SEC. 5. Export privileges eligibility.

(a) In general.—Beginning on and after the date that is 180 days after the date of enactment of this Act, a covered entity may only be eligible for export privileges if such covered entity—

(1) certifies to the Attorney General that such covered entity—

(A) with respect to patents in use by the covered entity, has entered into license agreements with the United States persons that own such patents;

(B) will abide by the laws of the United States; and

(C) will not engage in cyber espionage, or the theft or misappropriation of intellectual property or trade secrets, on behalf of themselves or a state actor; and

(2) maintains an export eligibility account in accordance with subsection (b).

(b) Export eligibility accounts.—

(1) ESTABLISHMENT.—The Secretary of the Treasury, at the request of a covered entity, shall establish and manage an export eligibility account for the covered entity in accordance with this subsection.

(2) ACCOUNT BALANCE.—To establish eligibility for export privileges under subsection (a), an account established under paragraph (1) shall—

(A) at the time such account is established, include an amount equal to $2,500,000,000 provided by the covered entity;

(B) have a balance accessible only—

(i) by the Secretary of the Treasury for payments described in paragraph (3); and

(ii) by the covered entity—

(I) upon closure of the account; and

(II) for purposes of making deposits to maintain the account in accordance with subparagraph (C); and

(C) at all times after establishment, include a minimum of $600,000,000.

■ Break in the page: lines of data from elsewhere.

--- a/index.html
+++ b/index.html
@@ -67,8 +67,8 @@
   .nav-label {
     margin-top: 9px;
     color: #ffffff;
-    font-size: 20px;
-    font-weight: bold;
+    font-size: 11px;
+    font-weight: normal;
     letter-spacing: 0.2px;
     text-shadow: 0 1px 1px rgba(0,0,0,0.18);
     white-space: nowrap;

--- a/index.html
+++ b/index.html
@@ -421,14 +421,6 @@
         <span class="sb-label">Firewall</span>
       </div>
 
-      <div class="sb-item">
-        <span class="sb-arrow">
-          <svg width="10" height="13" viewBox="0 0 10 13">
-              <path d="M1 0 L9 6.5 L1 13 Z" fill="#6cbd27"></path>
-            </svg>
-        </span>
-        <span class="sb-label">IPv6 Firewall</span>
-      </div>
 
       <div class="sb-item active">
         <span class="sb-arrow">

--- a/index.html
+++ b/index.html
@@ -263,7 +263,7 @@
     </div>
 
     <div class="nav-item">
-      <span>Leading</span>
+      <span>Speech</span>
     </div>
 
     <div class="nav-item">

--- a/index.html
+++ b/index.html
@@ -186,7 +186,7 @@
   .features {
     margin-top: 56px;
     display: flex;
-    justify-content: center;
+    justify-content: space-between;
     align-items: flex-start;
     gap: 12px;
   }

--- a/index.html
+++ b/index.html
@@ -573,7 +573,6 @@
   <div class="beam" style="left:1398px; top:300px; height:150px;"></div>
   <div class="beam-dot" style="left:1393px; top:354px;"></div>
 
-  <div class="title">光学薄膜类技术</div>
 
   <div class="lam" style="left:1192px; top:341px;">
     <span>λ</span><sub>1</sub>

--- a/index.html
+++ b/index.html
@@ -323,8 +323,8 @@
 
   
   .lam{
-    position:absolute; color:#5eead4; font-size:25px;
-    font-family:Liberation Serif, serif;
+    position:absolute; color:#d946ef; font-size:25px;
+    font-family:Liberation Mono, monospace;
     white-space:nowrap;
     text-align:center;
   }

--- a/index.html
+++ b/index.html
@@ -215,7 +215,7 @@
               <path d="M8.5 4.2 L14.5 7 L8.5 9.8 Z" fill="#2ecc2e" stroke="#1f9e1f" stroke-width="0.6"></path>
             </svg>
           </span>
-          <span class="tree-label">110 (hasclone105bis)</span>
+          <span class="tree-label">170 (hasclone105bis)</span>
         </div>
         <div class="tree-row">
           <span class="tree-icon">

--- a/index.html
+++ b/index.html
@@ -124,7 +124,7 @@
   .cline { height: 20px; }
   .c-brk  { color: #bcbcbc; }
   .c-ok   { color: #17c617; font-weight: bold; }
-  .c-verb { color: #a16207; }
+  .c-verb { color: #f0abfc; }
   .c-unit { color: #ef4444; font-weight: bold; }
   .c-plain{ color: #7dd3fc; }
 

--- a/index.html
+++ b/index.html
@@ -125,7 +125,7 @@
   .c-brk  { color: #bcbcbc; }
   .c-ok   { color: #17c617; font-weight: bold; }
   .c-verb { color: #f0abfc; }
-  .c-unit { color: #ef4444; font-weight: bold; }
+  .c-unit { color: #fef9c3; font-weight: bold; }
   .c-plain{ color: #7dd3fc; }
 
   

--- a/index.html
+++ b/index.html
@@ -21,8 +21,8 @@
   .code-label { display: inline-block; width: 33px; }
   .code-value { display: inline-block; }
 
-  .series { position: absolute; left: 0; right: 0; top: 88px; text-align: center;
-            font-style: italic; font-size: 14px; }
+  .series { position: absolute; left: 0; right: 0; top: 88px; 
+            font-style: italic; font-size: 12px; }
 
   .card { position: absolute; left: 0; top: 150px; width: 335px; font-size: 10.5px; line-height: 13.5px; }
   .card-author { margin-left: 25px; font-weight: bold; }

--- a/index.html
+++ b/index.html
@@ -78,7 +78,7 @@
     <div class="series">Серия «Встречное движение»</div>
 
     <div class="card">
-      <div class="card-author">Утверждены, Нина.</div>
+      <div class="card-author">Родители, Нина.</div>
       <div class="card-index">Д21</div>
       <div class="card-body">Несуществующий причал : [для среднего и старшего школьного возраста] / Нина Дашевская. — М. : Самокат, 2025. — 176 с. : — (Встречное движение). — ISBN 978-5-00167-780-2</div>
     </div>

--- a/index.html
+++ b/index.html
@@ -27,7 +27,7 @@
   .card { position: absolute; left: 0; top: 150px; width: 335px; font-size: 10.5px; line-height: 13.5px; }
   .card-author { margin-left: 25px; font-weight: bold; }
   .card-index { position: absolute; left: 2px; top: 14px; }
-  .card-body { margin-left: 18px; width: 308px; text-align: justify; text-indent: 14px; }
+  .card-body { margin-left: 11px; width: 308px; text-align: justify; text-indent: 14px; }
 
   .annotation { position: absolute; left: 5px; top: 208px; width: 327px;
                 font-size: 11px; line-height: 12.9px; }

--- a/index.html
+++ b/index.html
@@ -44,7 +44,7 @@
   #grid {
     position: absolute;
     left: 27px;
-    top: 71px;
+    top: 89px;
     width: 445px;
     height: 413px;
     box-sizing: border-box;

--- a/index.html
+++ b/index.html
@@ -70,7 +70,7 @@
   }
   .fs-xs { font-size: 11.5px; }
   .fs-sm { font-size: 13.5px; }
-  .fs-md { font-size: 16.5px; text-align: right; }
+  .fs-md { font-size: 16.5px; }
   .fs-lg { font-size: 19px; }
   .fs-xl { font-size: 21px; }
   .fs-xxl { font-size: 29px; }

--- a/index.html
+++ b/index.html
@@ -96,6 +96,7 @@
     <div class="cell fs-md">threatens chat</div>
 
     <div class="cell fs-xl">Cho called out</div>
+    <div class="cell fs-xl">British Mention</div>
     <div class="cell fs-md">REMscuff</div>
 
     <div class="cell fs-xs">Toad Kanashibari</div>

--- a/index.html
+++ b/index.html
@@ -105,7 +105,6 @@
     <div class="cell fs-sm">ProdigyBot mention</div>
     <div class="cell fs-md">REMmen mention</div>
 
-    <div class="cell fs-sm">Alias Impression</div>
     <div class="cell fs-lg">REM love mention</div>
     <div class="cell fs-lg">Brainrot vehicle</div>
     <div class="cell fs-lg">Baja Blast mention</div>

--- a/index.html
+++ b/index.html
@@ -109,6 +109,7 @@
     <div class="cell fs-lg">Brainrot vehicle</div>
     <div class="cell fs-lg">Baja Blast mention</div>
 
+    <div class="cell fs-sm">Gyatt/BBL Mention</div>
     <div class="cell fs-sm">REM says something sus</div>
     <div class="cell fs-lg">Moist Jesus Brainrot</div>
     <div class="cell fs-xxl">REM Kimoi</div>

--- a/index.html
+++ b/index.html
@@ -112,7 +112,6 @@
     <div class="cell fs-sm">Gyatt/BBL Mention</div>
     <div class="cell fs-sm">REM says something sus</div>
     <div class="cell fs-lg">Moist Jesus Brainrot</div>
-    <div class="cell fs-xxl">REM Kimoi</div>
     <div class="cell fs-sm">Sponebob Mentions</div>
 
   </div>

(3) USE OF ACCOUNT.—Amounts in an account established under paragraph (1) may be used by the Secretary of the Treasury for payments—

(A) made to a United States person; and

(B) that—

(i) relate to final judgments in a patent infringement action against the applicable covered entity (including interest, attorney’s fees, and any other costs specified in such judgments); and

(ii) the covered entity failed to make.

(4) CERTIFICATION.—The Attorney General, in consultation with the Secretary of the Treasury and the Secretary of Commerce, shall review and certify the account status of covered entities for purposes of eligibility for export privileges at least once every 7 years.

(5) NOTIFICATION.—The Attorney General shall notify United States Customs and Border Protection and the Bureau of Industry and Security of the Department of Commerce of the identities of covered entities without an account providing eligibility for export privileges.

(c) Definitions.—In this section:

(1) COVERED ENTITY.—The term “covered entity” means an entity (or subsidiary or affiliate thereof) that—

(A) is providing or producing telecommunications, software, or electronics equipment;

(B) has a headquarters or a principal place of business located in a region administered or governed by the People’s Republic of China (excluding Taiwan);

(C) was, on or after March 8, 2016, denied export privileges; and

(D) was, subsequent to such denial, removed by the Secretary of Commerce from the List of Denied Persons maintained by the Bureau of Industry and Security of the Department of Commerce upon the restoration of such privileges.

(2) EXPORT PRIVILEGES.—The term “export privileges” means, with respect to items subject to the Export Administration Regulations (as codified in subchapter C of chapter VII of title 15, Code of Federal Regulations, or any successor regulations)—

(A) the ability to engage in export and reexport transactions involving such items; and

(B) the access to such items.

(3) UNITED STATES PERSON.—The term “United States person” means—

(A) a United States citizen or national;

(B) an alien lawfully present in the United States who has lawful status under the immigration laws (as such term is defined in section 101(a) of the Immigration and Nationality Act);

(C) a partnership, corporation, or other legal entity organized under the laws of the United States; or

(D) a partnership, corporation, or other legal entity that is organized under the laws of a foreign country and is controlled by entities described in subparagraph (C) or a United States citizen.